**About this task**
Output an exact reproduction of the data.

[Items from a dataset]
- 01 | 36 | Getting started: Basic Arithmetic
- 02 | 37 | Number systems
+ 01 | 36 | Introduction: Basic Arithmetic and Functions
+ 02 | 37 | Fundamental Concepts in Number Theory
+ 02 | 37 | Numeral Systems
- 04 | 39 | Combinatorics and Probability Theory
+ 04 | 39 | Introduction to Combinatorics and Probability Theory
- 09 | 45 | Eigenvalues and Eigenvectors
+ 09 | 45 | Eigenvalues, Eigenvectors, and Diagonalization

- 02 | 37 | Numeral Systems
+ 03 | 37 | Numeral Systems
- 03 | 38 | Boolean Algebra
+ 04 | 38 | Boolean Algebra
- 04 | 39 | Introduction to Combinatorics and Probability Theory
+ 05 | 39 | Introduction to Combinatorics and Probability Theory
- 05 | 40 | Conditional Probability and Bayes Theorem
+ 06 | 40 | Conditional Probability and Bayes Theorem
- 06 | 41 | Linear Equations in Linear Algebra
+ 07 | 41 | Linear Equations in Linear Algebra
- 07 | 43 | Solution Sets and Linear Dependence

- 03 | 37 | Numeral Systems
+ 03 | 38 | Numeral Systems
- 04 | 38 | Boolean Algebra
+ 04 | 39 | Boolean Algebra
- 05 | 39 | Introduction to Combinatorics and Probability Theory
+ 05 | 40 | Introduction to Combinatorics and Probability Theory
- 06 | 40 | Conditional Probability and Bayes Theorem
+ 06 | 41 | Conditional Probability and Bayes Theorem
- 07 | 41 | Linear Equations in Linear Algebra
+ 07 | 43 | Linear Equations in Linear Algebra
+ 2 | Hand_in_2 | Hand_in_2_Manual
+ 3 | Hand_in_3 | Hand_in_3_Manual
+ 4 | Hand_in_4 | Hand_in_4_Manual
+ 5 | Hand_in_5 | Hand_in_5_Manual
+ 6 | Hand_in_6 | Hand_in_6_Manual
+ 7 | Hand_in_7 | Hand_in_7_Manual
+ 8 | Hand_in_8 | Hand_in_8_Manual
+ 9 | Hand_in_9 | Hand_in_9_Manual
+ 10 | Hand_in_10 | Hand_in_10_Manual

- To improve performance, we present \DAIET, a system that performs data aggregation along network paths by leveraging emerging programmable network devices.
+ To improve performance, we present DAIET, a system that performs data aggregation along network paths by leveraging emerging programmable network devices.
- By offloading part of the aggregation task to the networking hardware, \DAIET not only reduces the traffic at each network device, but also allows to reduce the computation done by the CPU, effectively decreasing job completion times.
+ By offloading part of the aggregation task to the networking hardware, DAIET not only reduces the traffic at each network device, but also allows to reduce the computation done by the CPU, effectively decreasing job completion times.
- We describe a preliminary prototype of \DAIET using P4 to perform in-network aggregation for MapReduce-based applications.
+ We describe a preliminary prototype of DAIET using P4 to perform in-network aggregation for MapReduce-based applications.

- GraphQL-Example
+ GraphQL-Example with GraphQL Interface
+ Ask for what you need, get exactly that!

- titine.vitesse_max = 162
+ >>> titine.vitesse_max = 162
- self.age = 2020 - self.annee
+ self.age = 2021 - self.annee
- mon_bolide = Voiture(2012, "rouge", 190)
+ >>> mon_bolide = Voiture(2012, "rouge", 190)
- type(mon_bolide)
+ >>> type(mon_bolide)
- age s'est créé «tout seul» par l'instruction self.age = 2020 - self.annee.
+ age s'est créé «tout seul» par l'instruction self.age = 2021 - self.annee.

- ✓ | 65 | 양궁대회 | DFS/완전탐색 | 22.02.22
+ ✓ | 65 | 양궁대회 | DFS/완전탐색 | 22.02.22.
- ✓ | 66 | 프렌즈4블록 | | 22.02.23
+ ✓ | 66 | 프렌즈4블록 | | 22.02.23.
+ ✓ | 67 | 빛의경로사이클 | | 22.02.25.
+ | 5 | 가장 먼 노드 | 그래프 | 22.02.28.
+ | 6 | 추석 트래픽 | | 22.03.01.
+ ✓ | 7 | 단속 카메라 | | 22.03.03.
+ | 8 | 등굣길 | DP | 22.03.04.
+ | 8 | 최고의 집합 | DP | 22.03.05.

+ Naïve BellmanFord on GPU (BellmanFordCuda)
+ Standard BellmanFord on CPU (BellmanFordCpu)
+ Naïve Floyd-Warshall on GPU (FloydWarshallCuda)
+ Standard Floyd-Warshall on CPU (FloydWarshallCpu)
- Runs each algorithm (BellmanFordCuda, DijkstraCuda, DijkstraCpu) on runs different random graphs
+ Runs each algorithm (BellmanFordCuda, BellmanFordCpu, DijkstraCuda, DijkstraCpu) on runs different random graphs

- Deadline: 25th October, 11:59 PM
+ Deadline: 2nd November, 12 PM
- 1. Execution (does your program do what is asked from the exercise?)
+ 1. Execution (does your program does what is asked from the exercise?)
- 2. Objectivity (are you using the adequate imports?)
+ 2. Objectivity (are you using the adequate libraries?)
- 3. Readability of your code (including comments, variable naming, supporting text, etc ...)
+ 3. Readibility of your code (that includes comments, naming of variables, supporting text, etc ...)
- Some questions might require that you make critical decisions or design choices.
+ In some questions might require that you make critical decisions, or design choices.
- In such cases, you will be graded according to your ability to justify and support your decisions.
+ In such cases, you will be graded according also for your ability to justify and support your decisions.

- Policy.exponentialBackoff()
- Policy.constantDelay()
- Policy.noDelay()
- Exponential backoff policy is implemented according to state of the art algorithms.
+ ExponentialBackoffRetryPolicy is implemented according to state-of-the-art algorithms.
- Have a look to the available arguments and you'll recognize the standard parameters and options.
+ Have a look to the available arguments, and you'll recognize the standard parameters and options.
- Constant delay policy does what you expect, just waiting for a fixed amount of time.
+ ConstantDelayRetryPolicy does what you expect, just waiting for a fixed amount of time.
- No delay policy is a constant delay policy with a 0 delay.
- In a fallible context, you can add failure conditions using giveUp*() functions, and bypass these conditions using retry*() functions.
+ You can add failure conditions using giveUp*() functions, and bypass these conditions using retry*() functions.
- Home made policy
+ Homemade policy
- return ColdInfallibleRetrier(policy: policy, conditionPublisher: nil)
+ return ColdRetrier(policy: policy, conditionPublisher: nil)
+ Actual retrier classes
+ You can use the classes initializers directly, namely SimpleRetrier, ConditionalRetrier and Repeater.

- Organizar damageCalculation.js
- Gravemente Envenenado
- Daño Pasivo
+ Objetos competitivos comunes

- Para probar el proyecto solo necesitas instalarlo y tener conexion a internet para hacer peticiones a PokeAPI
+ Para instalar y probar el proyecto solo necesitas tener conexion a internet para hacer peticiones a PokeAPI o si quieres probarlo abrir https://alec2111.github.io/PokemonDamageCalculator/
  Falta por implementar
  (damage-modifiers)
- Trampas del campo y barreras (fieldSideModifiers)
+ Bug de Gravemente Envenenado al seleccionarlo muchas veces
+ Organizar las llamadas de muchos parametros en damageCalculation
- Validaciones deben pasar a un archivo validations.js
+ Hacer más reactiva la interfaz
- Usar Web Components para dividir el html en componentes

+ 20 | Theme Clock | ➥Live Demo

**Solution to the exercise**
- 01 | 36 | Getting started: Basic Arithmetic
- 02 | 37 | Number systems
+ 01 | 36 | Introduction: Basic Arithmetic and Functions
+ 02 | 37 | Fundamental Concepts in Number Theory
+ 02 | 37 | Numeral Systems
- 04 | 39 | Combinatorics and Probability Theory
+ 04 | 39 | Introduction to Combinatorics and Probability Theory
- 09 | 45 | Eigenvalues and Eigenvectors
+ 09 | 45 | Eigenvalues, Eigenvectors, and Diagonalization

- 02 | 37 | Numeral Systems
+ 03 | 37 | Numeral Systems
- 03 | 38 | Boolean Algebra
+ 04 | 38 | Boolean Algebra
- 04 | 39 | Introduction to Combinatorics and Probability Theory
+ 05 | 39 | Introduction to Combinatorics and Probability Theory
- 05 | 40 | Conditional Probability and Bayes Theorem
+ 06 | 40 | Conditional Probability and Bayes Theorem
- 06 | 41 | Linear Equations in Linear Algebra
+ 07 | 41 | Linear Equations in Linear Algebra
- 07 | 43 | Solution Sets and Linear Dependence

- 03 | 37 | Numeral Systems
+ 03 | 38 | Numeral Systems
- 04 | 38 | Boolean Algebra
+ 04 | 39 | Boolean Algebra
- 05 | 39 | Introduction to Combinatorics and Probability Theory
+ 05 | 40 | Introduction to Combinatorics and Probability Theory
- 06 | 40 | Conditional Probability and Bayes Theorem
+ 06 | 41 | Conditional Probability and Bayes Theorem
- 07 | 41 | Linear Equations in Linear Algebra
+ 07 | 43 | Linear Equations in Linear Algebra
+ 2 | Hand_in_2 | Hand_in_2_Manual
+ 3 | Hand_in_3 | Hand_in_3_Manual
+ 4 | Hand_in_4 | Hand_in_4_Manual
+ 5 | Hand_in_5 | Hand_in_5_Manual
+ 6 | Hand_in_6 | Hand_in_6_Manual
+ 7 | Hand_in_7 | Hand_in_7_Manual
+ 8 | Hand_in_8 | Hand_in_8_Manual
+ 9 | Hand_in_9 | Hand_in_9_Manual
+ 10 | Hand_in_10 | Hand_in_10_Manual

- To improve performance, we present \DAIET, a system that performs data aggregation along network paths by leveraging emerging programmable network devices.
+ To improve performance, we present DAIET, a system that performs data aggregation along network paths by leveraging emerging programmable network devices.
- By offloading part of the aggregation task to the networking hardware, \DAIET not only reduces the traffic at each network device, but also allows to reduce the computation done by the CPU, effectively decreasing job completion times.
+ By offloading part of the aggregation task to the networking hardware, DAIET not only reduces the traffic at each network device, but also allows to reduce the computation done by the CPU, effectively decreasing job completion times.
- We describe a preliminary prototype of \DAIET using P4 to perform in-network aggregation for MapReduce-based applications.
+ We describe a preliminary prototype of DAIET using P4 to perform in-network aggregation for MapReduce-based applications.

- GraphQL-Example
+ GraphQL-Example with GraphQL Interface
+ Ask for what you need, get exactly that!

- titine.vitesse_max = 162
+ >>> titine.vitesse_max = 162
- self.age = 2020 - self.annee
+ self.age = 2021 - self.annee
- mon_bolide = Voiture(2012, "rouge", 190)
+ >>> mon_bolide = Voiture(2012, "rouge", 190)
- type(mon_bolide)
+ >>> type(mon_bolide)
- age s'est créé «tout seul» par l'instruction self.age = 2020 - self.annee.
+ age s'est créé «tout seul» par l'instruction self.age = 2021 - self.annee.

- ✓ | 65 | 양궁대회 | DFS/완전탐색 | 22.02.22
+ ✓ | 65 | 양궁대회 | DFS/완전탐색 | 22.02.22.
- ✓ | 66 | 프렌즈4블록 | | 22.02.23
+ ✓ | 66 | 프렌즈4블록 | | 22.02.23.
+ ✓ | 67 | 빛의경로사이클 | | 22.02.25.
+ | 5 | 가장 먼 노드 | 그래프 | 22.02.28.
+ | 6 | 추석 트래픽 | | 22.03.01.
+ ✓ | 7 | 단속 카메라 | | 22.03.03.
+ | 8 | 등굣길 | DP | 22.03.04.
+ | 8 | 최고의 집합 | DP | 22.03.05.

+ Naïve BellmanFord on GPU (BellmanFordCuda)
+ Standard BellmanFord on CPU (BellmanFordCpu)
+ Naïve Floyd-Warshall on GPU (FloydWarshallCuda)
+ Standard Floyd-Warshall on CPU (FloydWarshallCpu)
- Runs each algorithm (BellmanFordCuda, DijkstraCuda, DijkstraCpu) on runs different random graphs
+ Runs each algorithm (BellmanFordCuda, BellmanFordCpu, DijkstraCuda, DijkstraCpu) on runs different random graphs

- Deadline: 25th October, 11:59 PM
+ Deadline: 2nd November, 12 PM
- 1. Execution (does your program do what is asked from the exercise?)
+ 1. Execution (does your program does what is asked from the exercise?)
- 2. Objectivity (are you using the adequate imports?)
+ 2. Objectivity (are you using the adequate libraries?)
- 3. Readability of your code (including comments, variable naming, supporting text, etc ...)
+ 3. Readibility of your code (that includes comments, naming of variables, supporting text, etc ...)
- Some questions might require that you make critical decisions or design choices.
+ In some questions might require that you make critical decisions, or design choices.
- In such cases, you will be graded according to your ability to justify and support your decisions.
+ In such cases, you will be graded according also for your ability to justify and support your decisions.

- Policy.exponentialBackoff()
- Policy.constantDelay()
- Policy.noDelay()
- Exponential backoff policy is implemented according to state of the art algorithms.
+ ExponentialBackoffRetryPolicy is implemented according to state-of-the-art algorithms.
- Have a look to the available arguments and you'll recognize the standard parameters and options.
+ Have a look to the available arguments, and you'll recognize the standard parameters and options.
- Constant delay policy does what you expect, just waiting for a fixed amount of time.
+ ConstantDelayRetryPolicy does what you expect, just waiting for a fixed amount of time.
- No delay policy is a constant delay policy with a 0 delay.
- In a fallible context, you can add failure conditions using giveUp*() functions, and bypass these conditions using retry*() functions.
+ You can add failure conditions using giveUp*() functions, and bypass these conditions using retry*() functions.
- Home made policy
+ Homemade policy
- return ColdInfallibleRetrier(policy: policy, conditionPublisher: nil)
+ return ColdRetrier(policy: policy, conditionPublisher: nil)
+ Actual retrier classes
+ You can use the classes initializers directly, namely SimpleRetrier, ConditionalRetrier and Repeater.

- Organizar damageCalculation.js
- Gravemente Envenenado
- Daño Pasivo
+ Objetos competitivos comunes

- Para probar el proyecto solo necesitas instalarlo y tener conexion a internet para hacer peticiones a PokeAPI
+ Para instalar y probar el proyecto solo necesitas tener conexion a internet para hacer peticiones a PokeAPI o si quieres probarlo abrir https://alec2111.github.io/PokemonDamageCalculator/
  Falta por implementar
  (damage-modifiers)
- Trampas del campo y barreras (fieldSideModifiers)
+ Bug de Gravemente Envenenado al seleccionarlo muchas veces
+ Organizar las llamadas de muchos parametros en damageCalculation
- Validaciones deben pasar a un archivo validations.js
+ Hacer más reactiva la interfaz
- Usar Web Components para dividir el html en componentes

+ 20 | Theme Clock | ➥Live Demo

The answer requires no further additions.